• _Problem requirements_
Repeat every record exactly as written.

Change detection data
——

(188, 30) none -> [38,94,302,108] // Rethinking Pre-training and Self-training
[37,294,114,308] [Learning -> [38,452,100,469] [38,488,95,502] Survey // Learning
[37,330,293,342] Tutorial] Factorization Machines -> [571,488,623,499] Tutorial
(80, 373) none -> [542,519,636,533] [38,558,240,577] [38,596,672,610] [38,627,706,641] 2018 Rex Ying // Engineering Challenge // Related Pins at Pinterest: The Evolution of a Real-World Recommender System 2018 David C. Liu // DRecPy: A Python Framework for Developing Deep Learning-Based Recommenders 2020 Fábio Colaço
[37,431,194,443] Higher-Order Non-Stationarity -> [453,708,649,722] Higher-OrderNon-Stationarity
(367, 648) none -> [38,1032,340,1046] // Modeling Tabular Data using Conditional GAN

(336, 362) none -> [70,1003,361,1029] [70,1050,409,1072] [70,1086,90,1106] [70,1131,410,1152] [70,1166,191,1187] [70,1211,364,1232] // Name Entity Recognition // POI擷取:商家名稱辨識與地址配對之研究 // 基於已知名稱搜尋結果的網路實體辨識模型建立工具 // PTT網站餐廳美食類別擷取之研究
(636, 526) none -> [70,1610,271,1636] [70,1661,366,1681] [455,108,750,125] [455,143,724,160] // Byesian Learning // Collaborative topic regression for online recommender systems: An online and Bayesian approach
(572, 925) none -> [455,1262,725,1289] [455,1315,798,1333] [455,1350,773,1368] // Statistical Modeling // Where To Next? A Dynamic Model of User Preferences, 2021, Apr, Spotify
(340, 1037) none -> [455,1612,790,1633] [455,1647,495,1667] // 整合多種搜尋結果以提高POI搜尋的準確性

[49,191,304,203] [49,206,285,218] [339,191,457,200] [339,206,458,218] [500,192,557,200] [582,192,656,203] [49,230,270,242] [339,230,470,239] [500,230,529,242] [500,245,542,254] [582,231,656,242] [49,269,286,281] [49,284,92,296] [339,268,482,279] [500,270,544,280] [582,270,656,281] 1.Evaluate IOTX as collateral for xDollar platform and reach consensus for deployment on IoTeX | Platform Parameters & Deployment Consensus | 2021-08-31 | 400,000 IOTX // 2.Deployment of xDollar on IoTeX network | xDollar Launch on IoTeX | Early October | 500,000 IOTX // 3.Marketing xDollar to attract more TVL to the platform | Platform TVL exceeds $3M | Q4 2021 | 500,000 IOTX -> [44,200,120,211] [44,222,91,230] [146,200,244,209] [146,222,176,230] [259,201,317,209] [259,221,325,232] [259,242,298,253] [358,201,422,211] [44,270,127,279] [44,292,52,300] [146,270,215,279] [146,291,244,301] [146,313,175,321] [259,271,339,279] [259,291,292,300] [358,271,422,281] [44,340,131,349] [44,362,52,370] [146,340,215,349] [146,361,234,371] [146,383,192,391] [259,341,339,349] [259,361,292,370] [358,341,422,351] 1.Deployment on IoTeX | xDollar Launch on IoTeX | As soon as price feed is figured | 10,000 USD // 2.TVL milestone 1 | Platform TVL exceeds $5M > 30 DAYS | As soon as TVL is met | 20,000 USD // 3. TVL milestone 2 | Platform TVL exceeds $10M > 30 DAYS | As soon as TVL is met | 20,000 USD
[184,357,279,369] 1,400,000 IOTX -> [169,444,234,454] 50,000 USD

——

• _Answer to the exercise_
(188, 30) none -> [38,94,302,108] // Rethinking Pre-training and Self-training
[37,294,114,308] [Learning -> [38,452,100,469] [38,488,95,502] Survey // Learning
[37,330,293,342] Tutorial] Factorization Machines -> [571,488,623,499] Tutorial
(80, 373) none -> [542,519,636,533] [38,558,240,577] [38,596,672,610] [38,627,706,641] 2018 Rex Ying // Engineering Challenge // Related Pins at Pinterest: The Evolution of a Real-World Recommender System 2018 David C. Liu // DRecPy: A Python Framework for Developing Deep Learning-Based Recommenders 2020 Fábio Colaço
[37,431,194,443] Higher-Order Non-Stationarity -> [453,708,649,722] Higher-OrderNon-Stationarity
(367, 648) none -> [38,1032,340,1046] // Modeling Tabular Data using Conditional GAN

(336, 362) none -> [70,1003,361,1029] [70,1050,409,1072] [70,1086,90,1106] [70,1131,410,1152] [70,1166,191,1187] [70,1211,364,1232] // Name Entity Recognition // POI擷取:商家名稱辨識與地址配對之研究 // 基於已知名稱搜尋結果的網路實體辨識模型建立工具 // PTT網站餐廳美食類別擷取之研究
(636, 526) none -> [70,1610,271,1636] [70,1661,366,1681] [455,108,750,125] [455,143,724,160] // Byesian Learning // Collaborative topic regression for online recommender systems: An online and Bayesian approach
(572, 925) none -> [455,1262,725,1289] [455,1315,798,1333] [455,1350,773,1368] // Statistical Modeling // Where To Next? A Dynamic Model of User Preferences, 2021, Apr, Spotify
(340, 1037) none -> [455,1612,790,1633] [455,1647,495,1667] // 整合多種搜尋結果以提高POI搜尋的準確性

[49,191,304,203] [49,206,285,218] [339,191,457,200] [339,206,458,218] [500,192,557,200] [582,192,656,203] [49,230,270,242] [339,230,470,239] [500,230,529,242] [500,245,542,254] [582,231,656,242] [49,269,286,281] [49,284,92,296] [339,268,482,279] [500,270,544,280] [582,270,656,281] 1.Evaluate IOTX as collateral for xDollar platform and reach consensus for deployment on IoTeX | Platform Parameters & Deployment Consensus | 2021-08-31 | 400,000 IOTX // 2.Deployment of xDollar on IoTeX network | xDollar Launch on IoTeX | Early October | 500,000 IOTX // 3.Marketing xDollar to attract more TVL to the platform | Platform TVL exceeds $3M | Q4 2021 | 500,000 IOTX -> [44,200,120,211] [44,222,91,230] [146,200,244,209] [146,222,176,230] [259,201,317,209] [259,221,325,232] [259,242,298,253] [358,201,422,211] [44,270,127,279] [44,292,52,300] [146,270,215,279] [146,291,244,301] [146,313,175,321] [259,271,339,279] [259,291,292,300] [358,271,422,281] [44,340,131,349] [44,362,52,370] [146,340,215,349] [146,361,234,371] [146,383,192,391] [259,341,339,349] [259,361,292,370] [358,341,422,351] 1.Deployment on IoTeX | xDollar Launch on IoTeX | As soon as price feed is figured | 10,000 USD // 2.TVL milestone 1 | Platform TVL exceeds $5M > 30 DAYS | As soon as TVL is met | 20,000 USD // 3. TVL milestone 2 | Platform TVL exceeds $10M > 30 DAYS | As soon as TVL is met | 20,000 USD
[184,357,279,369] 1,400,000 IOTX -> [169,444,234,454] 50,000 USD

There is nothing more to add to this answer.